TEMPO Interaktif, Jakarta - Bank Indonesia (BI) yang tetap berada di pasar mampu menahan pelemahan rupiah. Sempat menyentuh level 9.180 per dolar Amerika Serikat (AS), akhirnya mampu berbalik arah menguat menjelang penutupan sehingga rupiah hanya ditutup turun tipis.
Nilai tukar rupiah dalam transaksi hari ini, Kamis, 15 Desember 2011, ditutup turun tipis 2 poin (0,02 persen) ke level 9.091 per dolar AS. Upaya bank sentral untuk menjaga fluktuasi mata uangnya membuat rupiah tidak melemah terlalu dalam.
Kepala riset Treasury dari Bank BNI, Nurul Eti Nurbaeti, mengungkapkan, terpuruknya mata uang euro karena kekhawatiran pelambatan ekonomi serta ancaman penurunan peringkat utang negara–negara Eropa berdampak pula terhadap pelemahan rupiah dan mata uang Asia lainnya. “Jatuhnya bursa saham domestik yang mengindikasikan keluarnya dana asing turut menekan rupiah,” tuturnya.

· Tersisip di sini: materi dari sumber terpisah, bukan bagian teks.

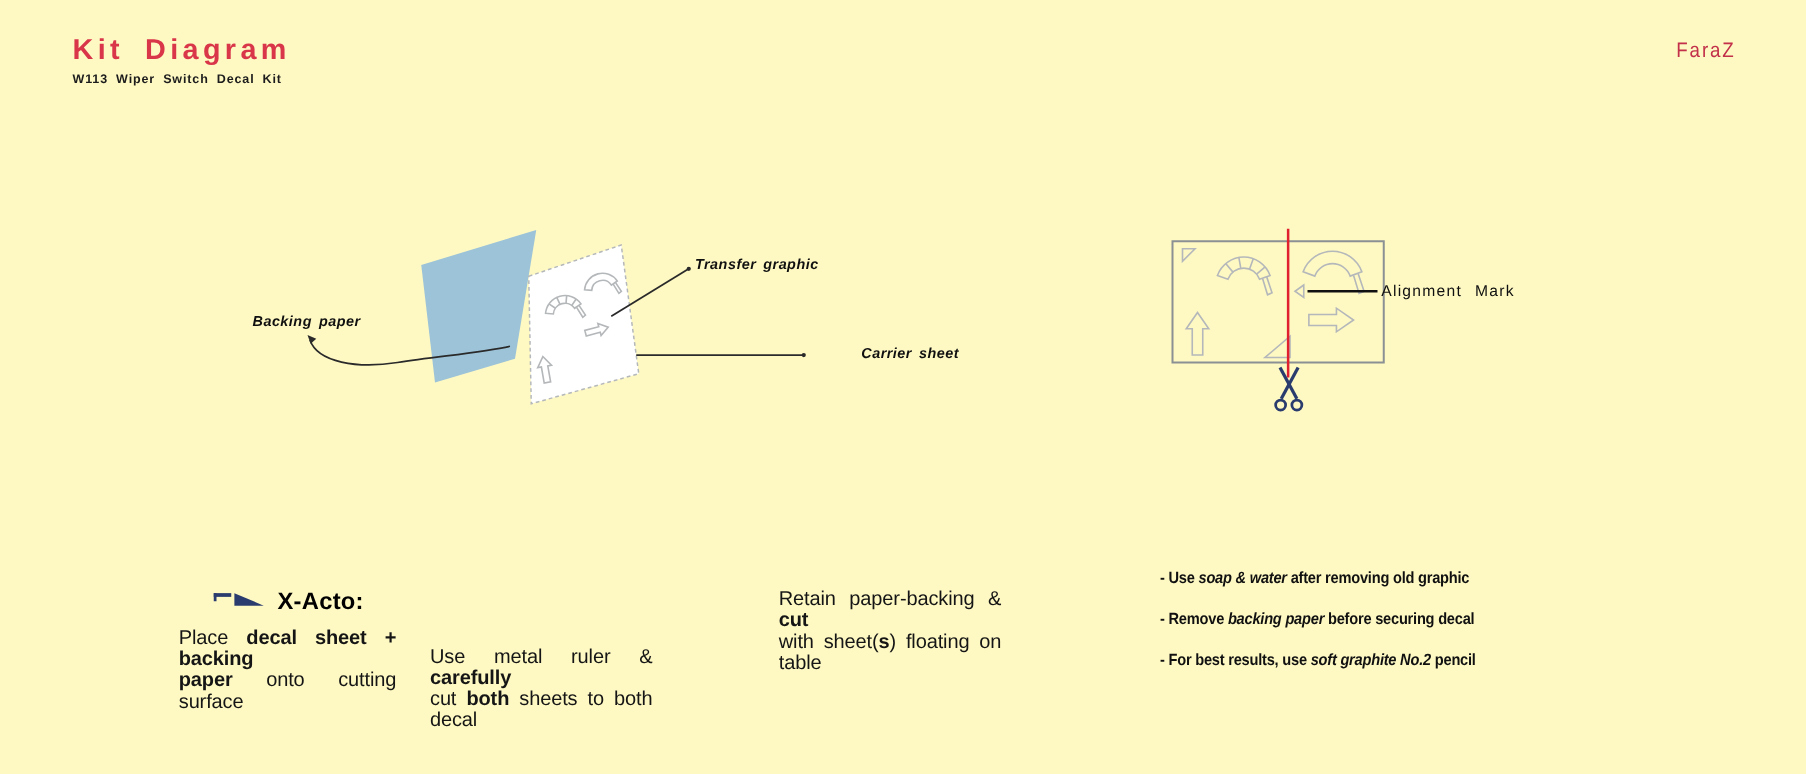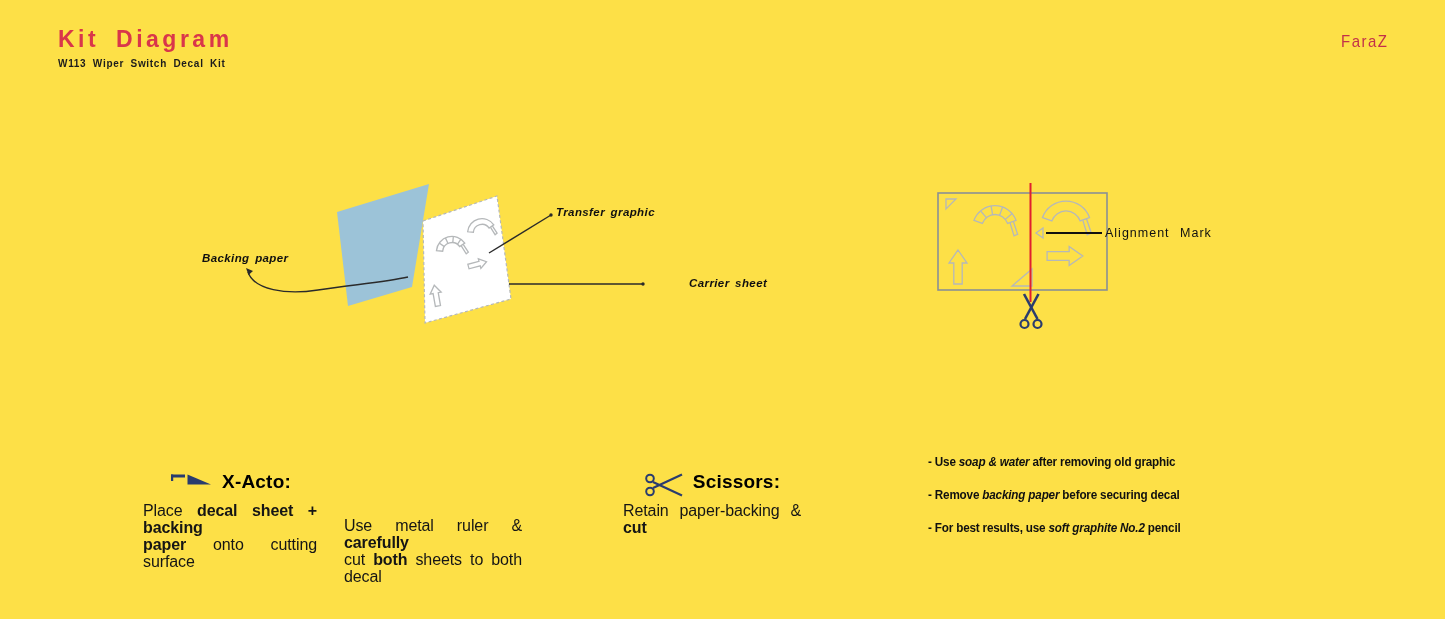--- a/index.html
+++ b/index.html
@@ -1,16 +1,16 @@
 <!DOCTYPE html>
 <html style="--accent-red: #d9364a; --logo-red: #c23049; --cut-red: #e01f2f; --navy: #2a3c6e; --sheet-blue: #9cc3d8; --outline-gray: #b5b8ba; --frame-gray: #8a9094; --line-dark: #2a2a2a;"><head>
 <meta charset="utf-8">
 <style>
   html,body{margin:0;padding:0;background:#ffffff;}
-  .canvas{position:relative;width:1445px;height:619px;background:#fde047;overflow:hidden;
+  .canvas{position:relative;width:1445px;height:619px;background:#fef9c3;overflow:hidden;
           font-family:"Liberation Sans",sans-serif;color:#111;}
 
   
   .hdr{position:absolute;left:58px;top:26px;}
   .title{font-size:23px;font-weight:700;letter-spacing:3.5px;word-spacing:7px;color:var(--accent-red);}
   .subtitle{font-size:10px;font-weight:700;letter-spacing:0.7px;word-spacing:3px;margin-top:5px;color:#1c1c1c;}
   .logo{position:absolute;left:1341px;top:31px;font-size:15px;font-weight:400;
         letter-spacing:1.5px;color:var(--logo-red);transform:scaleY(1.12);transform-origin:left top;}
 
   
@@ -130,32 +130,22 @@
     <div class="body-line"><span class="s-n">Place </span><span class="s-b">decal sheet + backing</span></div>
     <div class="body-line"><span class="s-b">paper</span><span class="s-n"> onto cutting surface</span></div>
   </div>
 
   <div class="col" style="left:344px;top:517px;width:178px;">
     <div class="body-line"><span class="s-n">Use metal ruler &amp; </span><span class="s-b">carefully</span></div>
     <div class="body-line"><span class="s-n">cut </span><span class="s-b">both</span><span class="s-n"> sheets to both decal</span></div>
   </div>
 
   <div class="col" style="left:623px;top:471px;width:178px;">
-    <div class="col-head">
-      <svg width="40" height="28" viewBox="0 0 40 28">
-        <g class="g-navy">
-          <line x1="38" y1="3.5" x2="9" y2="17" stroke-width="2.2"></line>
-          <line x1="38" y1="24.5" x2="9" y2="11" stroke-width="2.2"></line>
-          <circle cx="6" cy="7.5" r="3.8" stroke-width="2"></circle>
-          <circle cx="6" cy="20.5" r="3.8" stroke-width="2"></circle>
-        </g>
-      </svg>
-      <span class="htxt">Scissors:</span>
-    </div>
     <div class="body-line"><span class="s-n">Retain paper-backing &amp; </span><span class="s-b">cut</span></div>
+    <div class="body-line"><span class="s-n">with sheet(</span><span class="s-b">s</span><span class="s-n">) floating on table</span></div>
   </div>
 
   <div class="tips">
     <div class="tip-line"><span class="s-b">- Use </span><span class="s-bi">soap &amp; water</span><span class="s-b"> after removing old graphic</span></div>
     <div class="tip-line"><span class="s-b">- Remove </span><span class="s-bi">backing paper</span><span class="s-b"> before securing decal</span></div>
     <div class="tip-line"><span class="s-b">- For best results, use </span><span class="s-bi">soft graphite No.2</span><span class="s-b"> pencil</span></div>
   </div>
 
 </div>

Masih banyaknya ketidakpastian masalah Eropa membuat euro masih masih bisa tertekan hingga ke level US$ 1,28. Sehingga dampaknya akan membuat dolar AS akan kembali digdaya terhadap mata uang dunia sehingga rupiah juga masih akan terbebani.
Pernyataan Kanselir Jerman, Angela Merkel, yang tidak mau menyuntik dana talangan bagi negara Eropa membuat amunisi Uni Eropa tidak akan sanggup menanggulangi bila yang penjadi pesakitan adalah Italia. “Sebab Italia merupakan negara dengan perekonomian terbesar ketiga di Uni Eropa, dan utangnya juga lebih besar bila utang Yunani, Portugal, serta Spanyol dijumlahkan,” papar Nurul.
Ancaman penurunan peringkat negara Uni Eropa oleh Standard & Poor’s makin menambah kecemasan investor dan dianggap sangat serius seperti yang terjadi pada AS yang kehilangan level AAA di bulan Oktober lalu. Imbal hasil yang diminta oleh investor dalam lelang obligasi Italia sangat tinggi membuat ongkos pinjaman meroket. “Bila ini terus terjadi, Italia saat ini menggali kuburan untuk dirinya sendiri,” ujarnya.